SMITH & WILLIAMSON ARTIFICIAL INTELLIGENCE: Smart money is on AI as new fund grows 43% in two years
Artificial intelligence has been hailed as a key driver of the technological revolution taking mundane tasks out of the hands of humans.
Daring investors who back firms creating this ‘intelligence’ or putting it to use in business – or both – are likely to be the biggest financial winners.
Chris Ford and Tim Day, evangelists of this futuristic technology, are managers of the Smith & Williamson Artificial Intelligence fund. They aim to achieve healthy capital growth for investors by choosing the 35 companies that do it best.
Artificial intelligence: The fund invests in some established names and plenty of unknowns
There are some established names, as well as plenty of unknowns. Ford says: ‘We look at each stock on its merit.’
Ocado is one. It is not just a successful online grocer but also sells its sought-after ‘smart platform’ technology to rival supermarkets. This year it has signed three high profile deals (with Marks & Spencer in the UK, Target in the US and Coles in Australia) to sell its system to retailers keen to brush up their online offerings without working from scratch.
Ford says: ‘What is special is that Ocado’s system can be configured to what another retailer wants, so they can differentiate themselves.
‘Fulfilling robotic orders efficiently depends on the intelligence of systems. The use of artificial intelligence at Ocado is deep and broad. And the software it uses comes from its own developers.’
The £166million fund has grown 43 per cent since its launch two years ago
A less familiar holding is Australian firm Appen, which specialises in neural network simulation. This is where machine ‘brains’ are taught tasks so they can power applications such as a chat bots, or can do facial, speech and fingerprint recognition. Ford says: ‘The applications require a lot of data and Appen provides much of it to meet the rapidly expanding needs of platforms such as Google and Amazon.’
Ford also likes the company’s employment model, where it taps in to the general public for its expertise as and when required. The shares have made a strong contribution to the performance of the fund so far.
Bought at A$9 (£5) in June 2017, when the fund was launched they have since shot up to A$23 (£13). Darius McDermott of investment analyst FundCalibre is a fan of the sector and fund. He says: ‘The growth in artificial intelligence and the number of areas it touches could be exponential in coming years.’
McDermott likes the fact the managers practise what they preach by using artificial intelligence as part of their own investment process.
He says: ‘Software helps find companies whose business models are aligned to benefit from this growing theme. It analyses thousands of financial statements for keywords and phrases. The companies are then tested to ensure turnover and profit are driven by incorporating artificial intelligence into their business models.’
Ford and Day do not expect to lose their jobs to robots just yet. They still value face to face visits to companies to check out their human management credentials.
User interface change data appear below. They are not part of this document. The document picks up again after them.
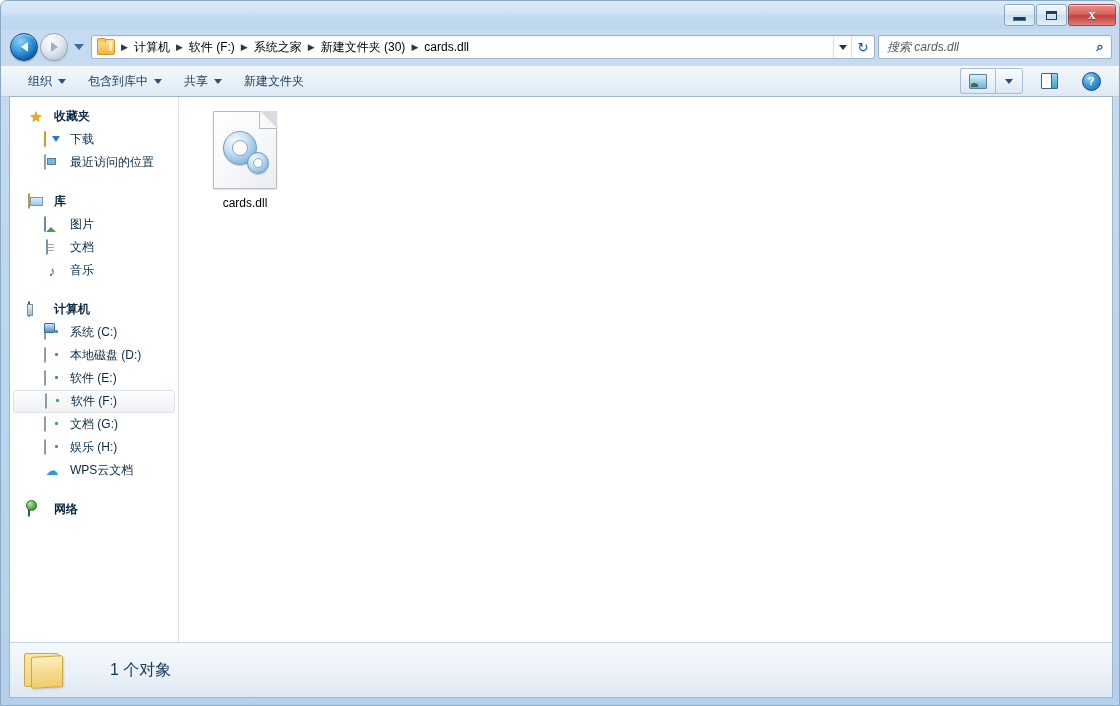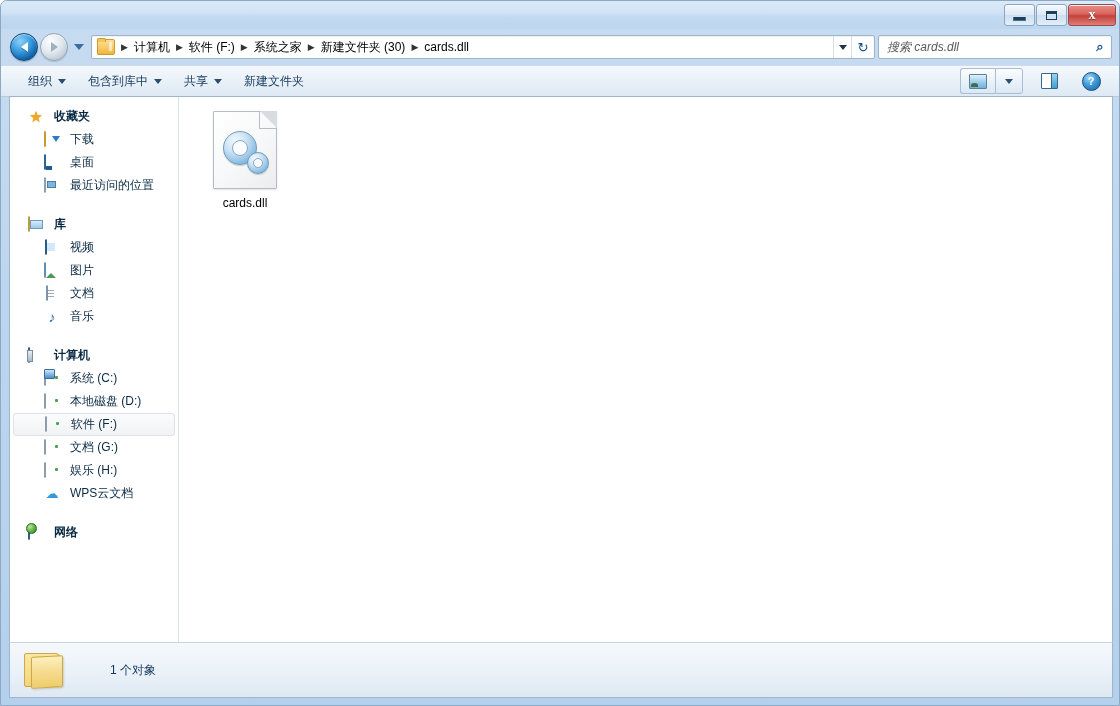--- a/index.html
+++ b/index.html
@@ -782,10 +782,6 @@
           <span class="nav-label">下载</span>
         </div>
         <div class="nav-item">
-          <span class="ico"><span class="ico-desktop"></span></span>
-          <span class="nav-label">桌面</span>
-        </div>
-        <div class="nav-item">
           <span class="ico"><span class="ico-recent"></span></span>
           <span class="nav-label">最近访问的位置</span>
         </div>

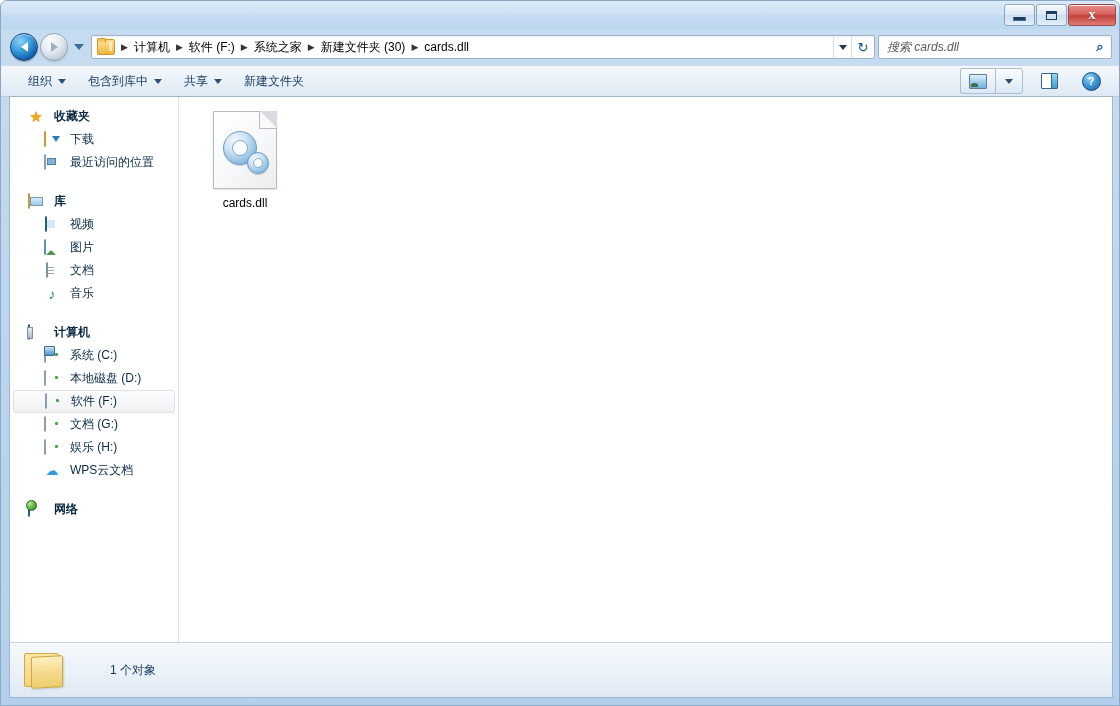--- a/index.html
+++ b/index.html
@@ -795,10 +795,6 @@
           <span class="nav-label">库</span>
         </div>
         <div class="nav-item">
-          <span class="ico"><span class="ico-video"></span></span>
-          <span class="nav-label">视频</span>
-        </div>
-        <div class="nav-item">
           <span class="ico"><span class="ico-pic"></span></span>
           <span class="nav-label">图片</span>
         </div>

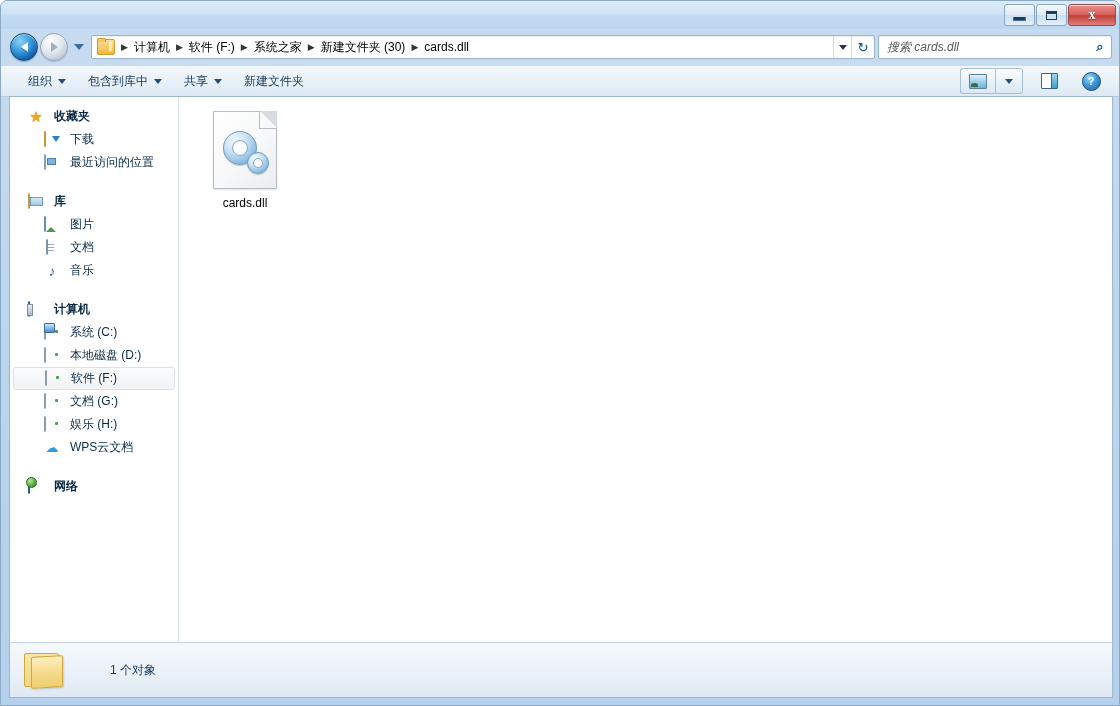--- a/index.html
+++ b/index.html
@@ -823,6 +823,10 @@
           <span class="ico"><span class="ico-drive"></span></span>
           <span class="nav-label">本地磁盘 (D:)</span>
         </div>
+        <div class="nav-item">
+          <span class="ico"><span class="ico-drive"></span></span>
+          <span class="nav-label">软件 (E:)</span>
+        </div>
         <div class="nav-item selected">
           <span class="ico"><span class="ico-drive"></span></span>
           <span class="nav-label">软件 (F:)</span>

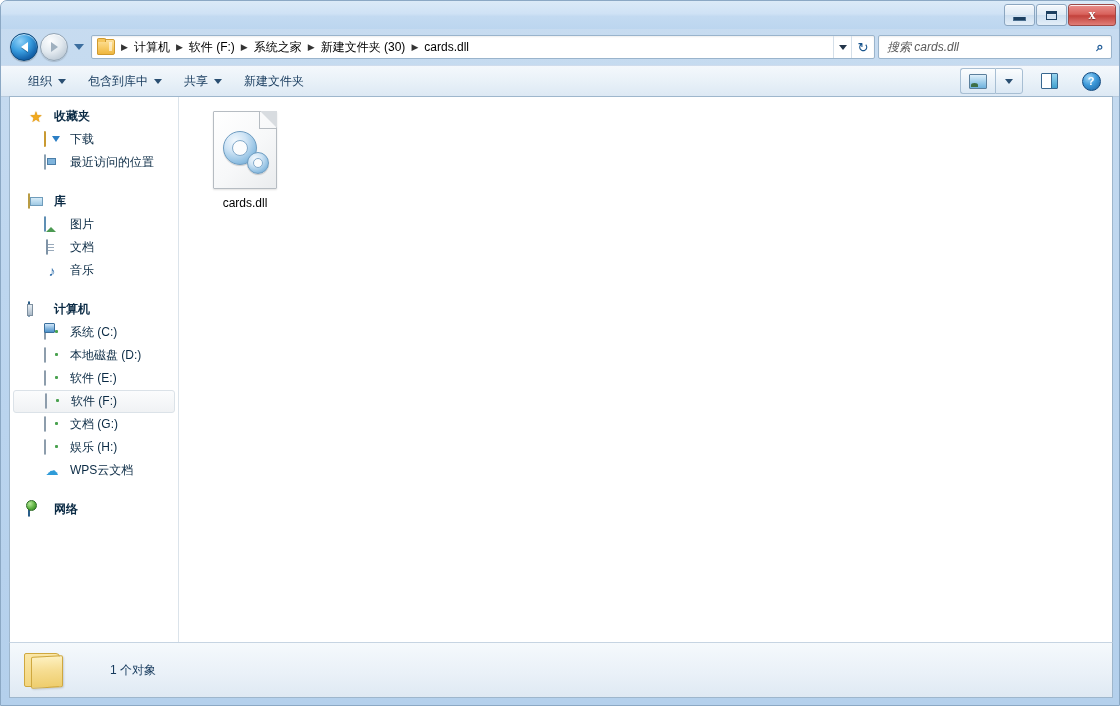--- a/index.html
+++ b/index.html
@@ -666,7 +666,7 @@
   }
   .status-text {
     margin-left: 44px;
-    font-size: 12px;
+    font-size: 16px;
     color: #15395c;
   }
   .status-divider {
The £166million fund has grown 43 per cent since its launch two years ago and in the past 12 months has returned 22 per cent, against just 5 per cent for the FTSE All-Share Index.
It is still early days and tech firms have a habit of blowing up in investors’ faces. McDermott nonetheless calls the fund good value with a charge of just 0.55 per cent a year. He says: ‘It suits an adventurous investor as a satellite not a core investment.’
As it invests in growth firms unlikely to pay dividends it is not for income-seekers.